Start of Data shown

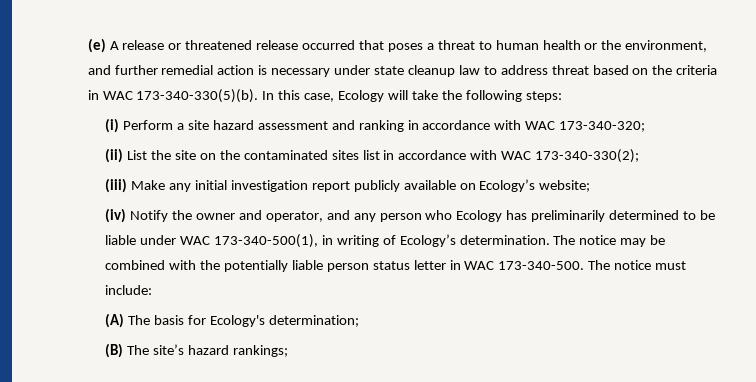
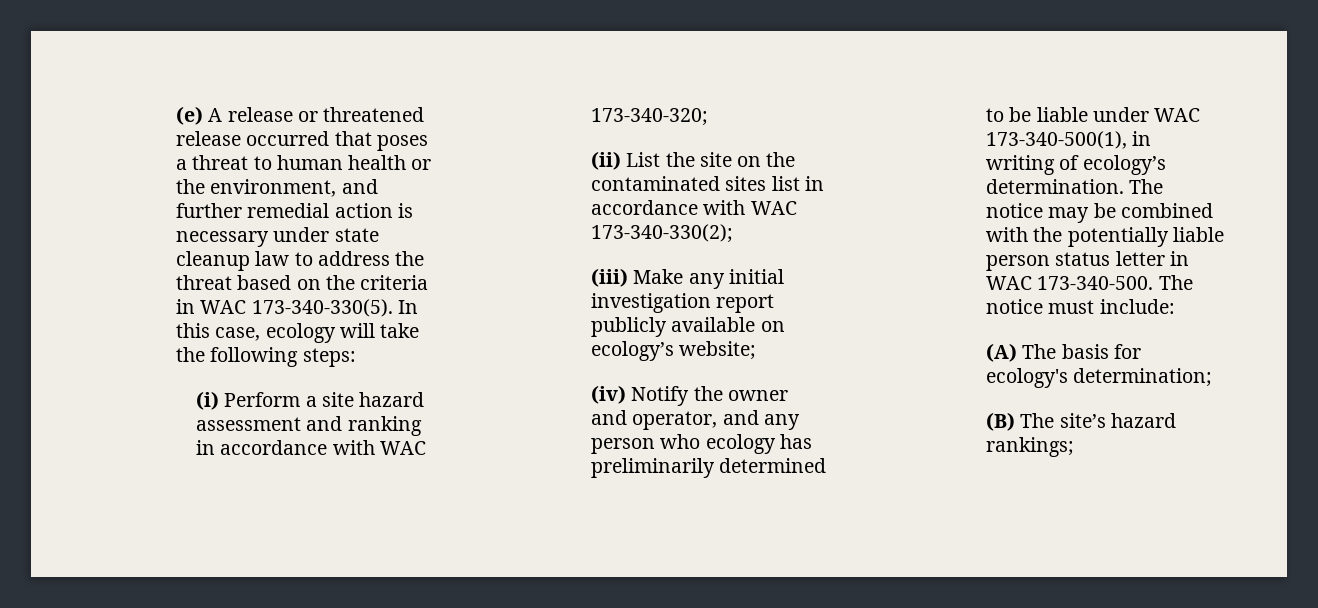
- (e) A release or threatened release occurred that poses a threat to human health or the environment, and further remedial action is necessary under state cleanup law to address threat based on the criteria in WAC 173-340-330(5)(b).
+ (e) A release or threatened release occurred that poses a threat to human health or the environment, and further remedial action is necessary under state cleanup law to address the threat based on the criteria in WAC 173-340-330(5).
- In this case, Ecology will take the following steps:
+ In this case, ecology will take the following steps:
- (iii) Make any initial investigation report publicly available on Ecology’s website;
+ (iii) Make any initial investigation report publicly available on ecology’s website;
- (iv) Notify the owner and operator, and any person who Ecology has preliminarily determined to be liable under WAC 173-340-500(1), in writing of Ecology’s determination.
+ (iv) Notify the owner and operator, and any person who ecology has preliminarily determined to be liable under WAC 173-340-500(1), in writing of ecology’s determination.
- (A) The basis for Ecology's determination;
+ (A) The basis for ecology's determination;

End of Data shown

- Exercise requirements
In the entries above, the lines between the one holding "- In this case, Ecology" and the one holding "- (A) The basis for Ecology's determination;", inclusive, are to be printed exactly as written, and those alone.

- Answer area
- In this case, Ecology will take the following steps:
+ In this case, ecology will take the following steps:
- (iii) Make any initial investigation report publicly available on Ecology’s website;
+ (iii) Make any initial investigation report publicly available on ecology’s website;
- (iv) Notify the owner and operator, and any person who Ecology has preliminarily determined to be liable under WAC 173-340-500(1), in writing of Ecology’s determination.
+ (iv) Notify the owner and operator, and any person who ecology has preliminarily determined to be liable under WAC 173-340-500(1), in writing of ecology’s determination.
- (A) The basis for Ecology's determination;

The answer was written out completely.